DATASET RECORDS section start
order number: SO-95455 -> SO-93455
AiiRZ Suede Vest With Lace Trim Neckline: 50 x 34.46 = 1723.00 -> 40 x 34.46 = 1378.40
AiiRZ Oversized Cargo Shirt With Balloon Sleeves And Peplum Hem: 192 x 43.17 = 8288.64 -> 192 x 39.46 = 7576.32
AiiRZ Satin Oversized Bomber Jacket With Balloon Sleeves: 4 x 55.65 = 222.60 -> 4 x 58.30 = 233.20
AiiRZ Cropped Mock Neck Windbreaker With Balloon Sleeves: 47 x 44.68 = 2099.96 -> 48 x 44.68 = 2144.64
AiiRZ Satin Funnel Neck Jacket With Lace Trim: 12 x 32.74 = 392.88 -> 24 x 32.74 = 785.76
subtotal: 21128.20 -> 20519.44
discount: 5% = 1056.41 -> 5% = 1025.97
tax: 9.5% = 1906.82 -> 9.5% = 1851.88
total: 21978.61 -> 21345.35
DATASET RECORDS section end
- EXERCISE DETAILS -
Each line from the top of the records down to the one with "AiiRZ Oversized Cargo" must be retyped exactly; include both ends and nothing else.

- ANSWER AREA -
order number: SO-95455 -> SO-93455
AiiRZ Suede Vest With Lace Trim Neckline: 50 x 34.46 = 1723.00 -> 40 x 34.46 = 1378.40
AiiRZ Oversized Cargo Shirt With Balloon Sleeves And Peplum Hem: 192 x 43.17 = 8288.64 -> 192 x 39.46 = 7576.32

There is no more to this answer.